THE RECORDS: Begin

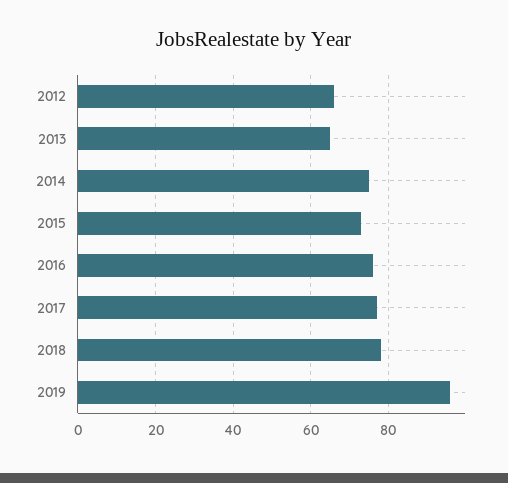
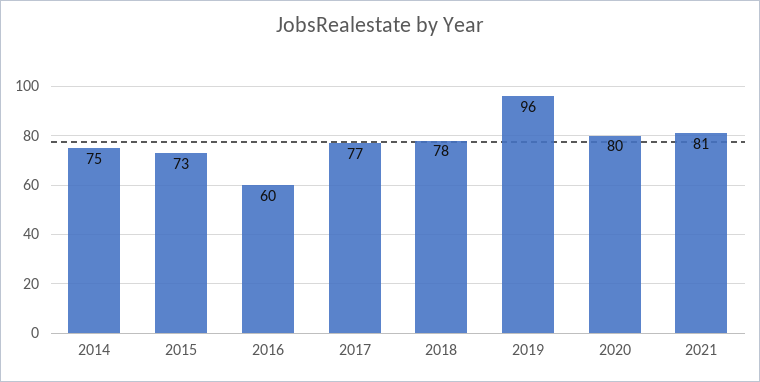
2012: 65 -> none
2013: 65 -> none
2016: 75 -> 60
2020: none -> 80
2021: none -> 81

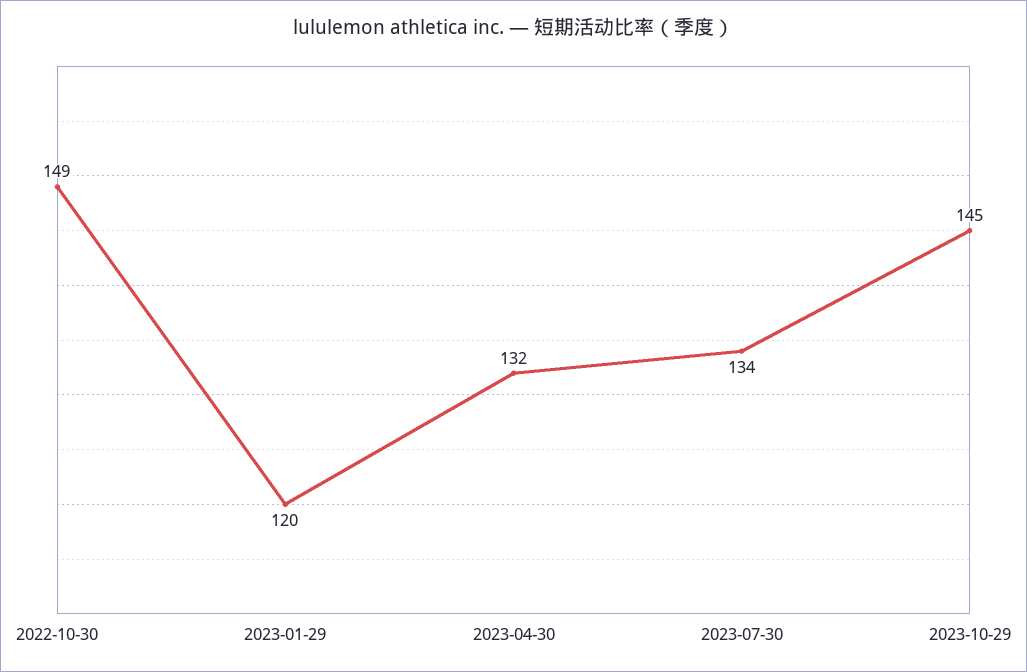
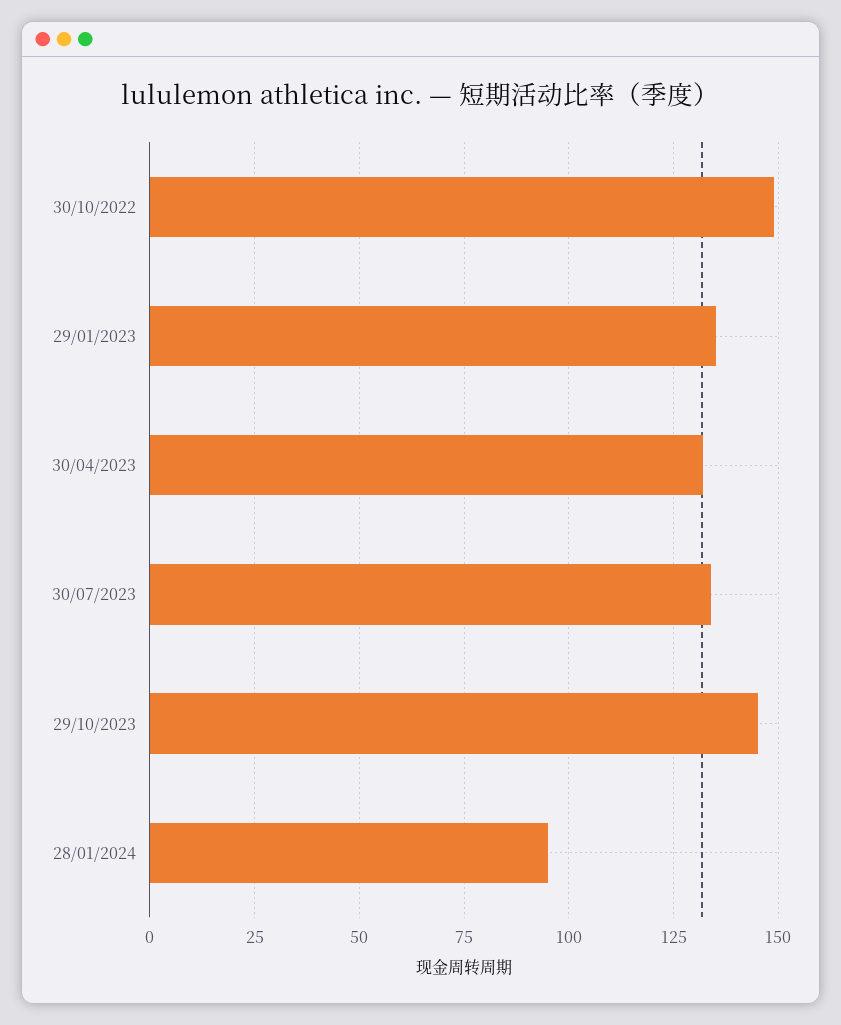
2023-01-29: 120 -> 135
28/01/2024: none -> 95

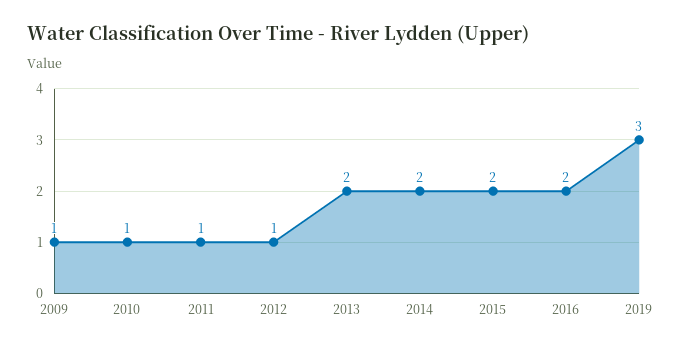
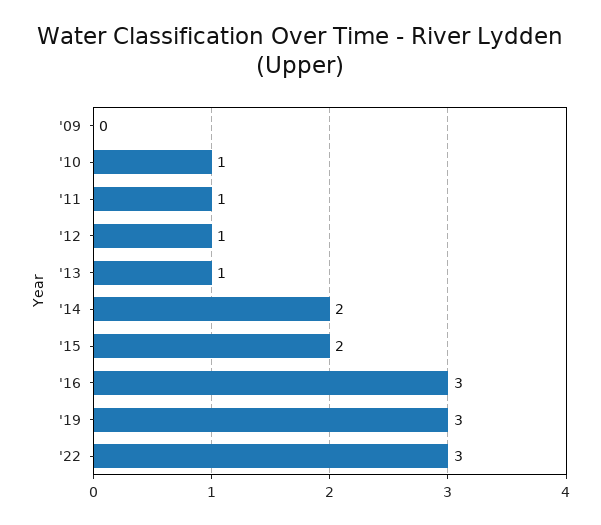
2009: 1 -> 0
2013: 2 -> 1
2016: 2 -> 3
'22: none -> 3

THE RECORDS: End

Could you restate each record word for word, keeping the pictures out?

2012: 65 -> none
2013: 65 -> none
2016: 75 -> 60
2020: none -> 80
2021: none -> 81

2023-01-29: 120 -> 135
28/01/2024: none -> 95

2009: 1 -> 0
2013: 2 -> 1
2016: 2 -> 3
'22: none -> 3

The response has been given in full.